5. Page Object Model
In the previous example, we were able to automate our testing. But if this locator
had to be reused again, it needs to be redefined again. There will be a lot of repetitive code involved in each test case. This lead to the concept of Page Object Model. At a high level, all elements on a page should be moved as locators in a single class. For complex applications, Page model does not equate to a single page but covers a single repeated functionality. We will transform the previous test case to the page model in iterations.
LoginPage.java
public class LoginPage { public static By usernameLocator = By.id("username"); public static By passwordLocator = By.id("password"); public static By loginButtonLocator = By.id("login-btn"); }
As the first step, We moved the locators to a class LoginPage
which will serve as the page model. Now we can convert the previous example into the below manner.
driver.findElement(LoginPage.usernameLocator).sendKeys(username); driver.findElement(LoginPage.passwordLocator).sendKeys(password); driver.findElement(LoginPage.loginButtonLocator).click();
This seems better than the previous approach but it is not complete. We are going to reuse the entire login functionality and not just the username locator etc. So it might be better to have the complete login function for reuse. At the same time, Index
has only one simple locator which can be directly used from Index page Object.
IndexPage.java
public class IndexPage { public static By usernameLocator = By.id("name"); }
This just contains the span locator to verify the username is passed onto the index page.

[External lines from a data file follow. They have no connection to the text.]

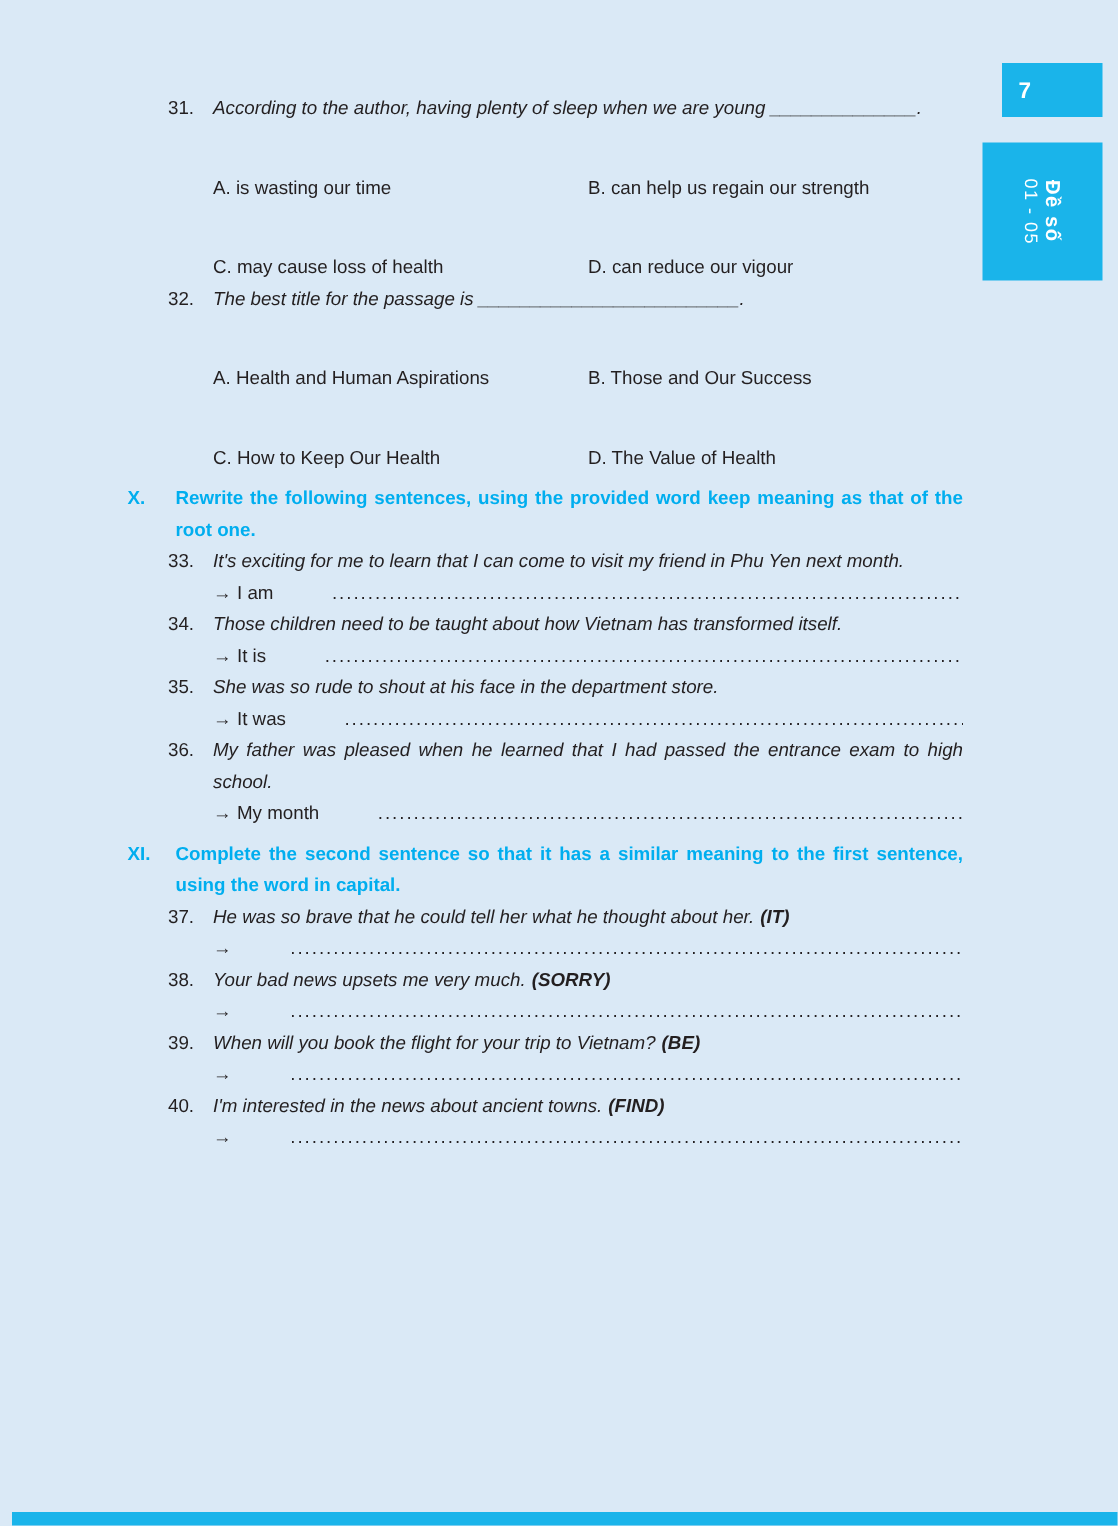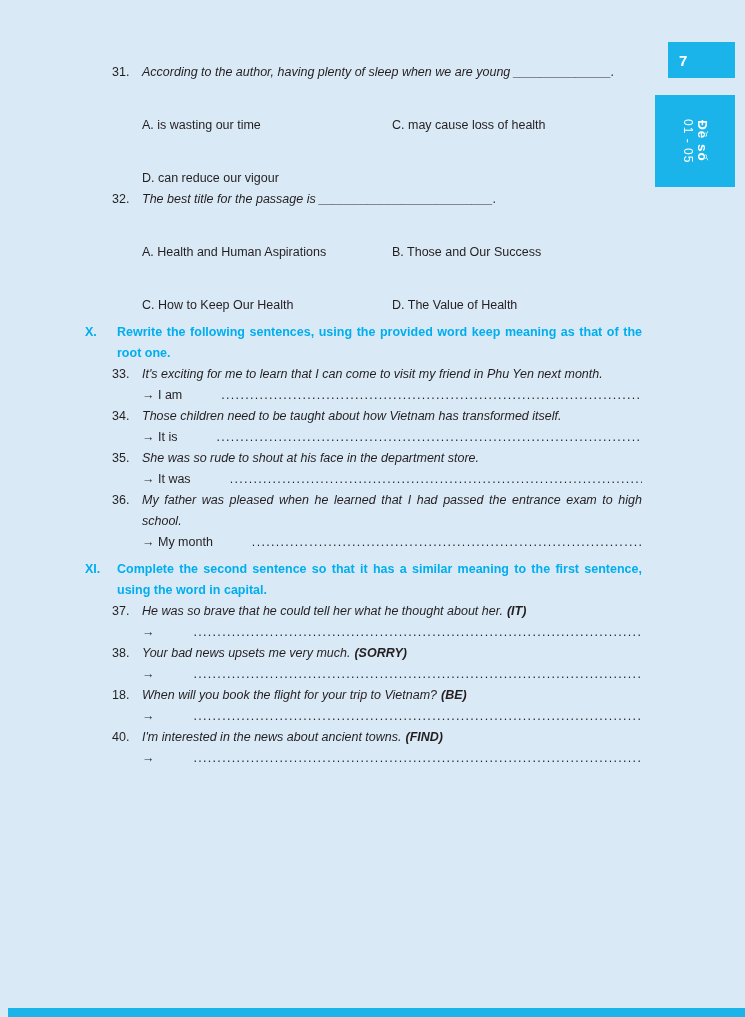--- a/index.html
+++ b/index.html
@@ -80,6 +80,7 @@
     </div>
     <div class="opts">
       <span class="opt">A. is wasting our time</span>
+      <span class="opt">B. can help us regain our strength</span>
       <span class="opt">C. may cause loss of health</span>
       <span class="opt">D. can reduce our vigour</span>
     </div>

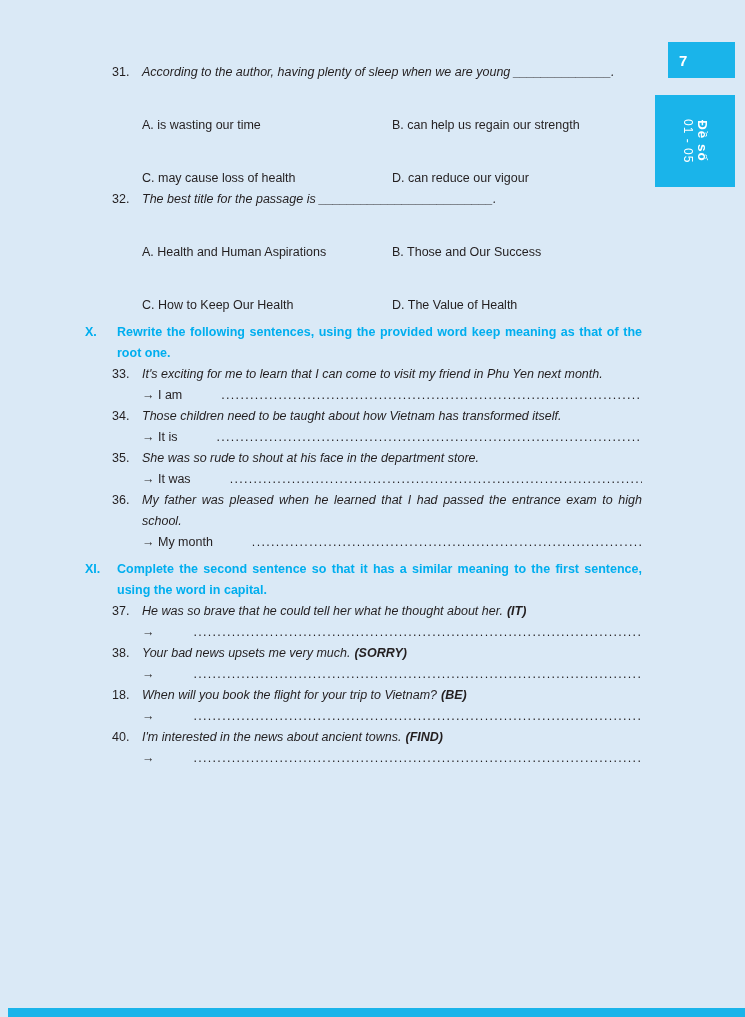--- a/index.html
+++ b/index.html
@@ -161,7 +161,7 @@
     </div>
 
     <div class="q">
-      <span class="qnum">18.</span>
+      <span class="qnum">39.</span>
       <span class="qtext"><span>When will you book the flight for your trip to Vietnam?</span><b class="cap">(BE)</b></span>
     </div>
     <div class="ansline">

LoginPage.java(With Login)
public class LoginPage { public static By usernameLocator = By.id("username"); public static By passwordLocator = By.id("password"); public static By loginButtonLocator = By.id("login-btn"); public static void logInWithUsernameAndPassword (String username, String password, WebDriver driver) { driver.findElement(usernameLocator).sendKeys(username); driver.findElement(passwordLocator).sendKeys(password); driver.findElement(loginButtonLocator).click(); } }
This is an extension to the previous implementation. Here, the logInWithUsernameAndPassword
is used to abstract the login functionality as a single unit to the external world. It just needs the webDriver
to execute the test case.
TestCase 2:
@Test public void loginPageModel() { LoginPage.logInWithUsernameAndPassword("hi", "hi", webDriver); assertThat(webDriver.findElement(IndexPage.usernameLocator).getText()).isEqualTo("hi"); }
Now the test case is much simpler. LoginPage’s login method is used to execute login functionality on the page while IndexPage’s name locator is used to verify the name. This approach provides excellent reuse and less coupled code.
6. Page Factory
The previous approach provided a simpler and reusable version of the test case. Selenium provides the PageFactory
class to further streamline our test case.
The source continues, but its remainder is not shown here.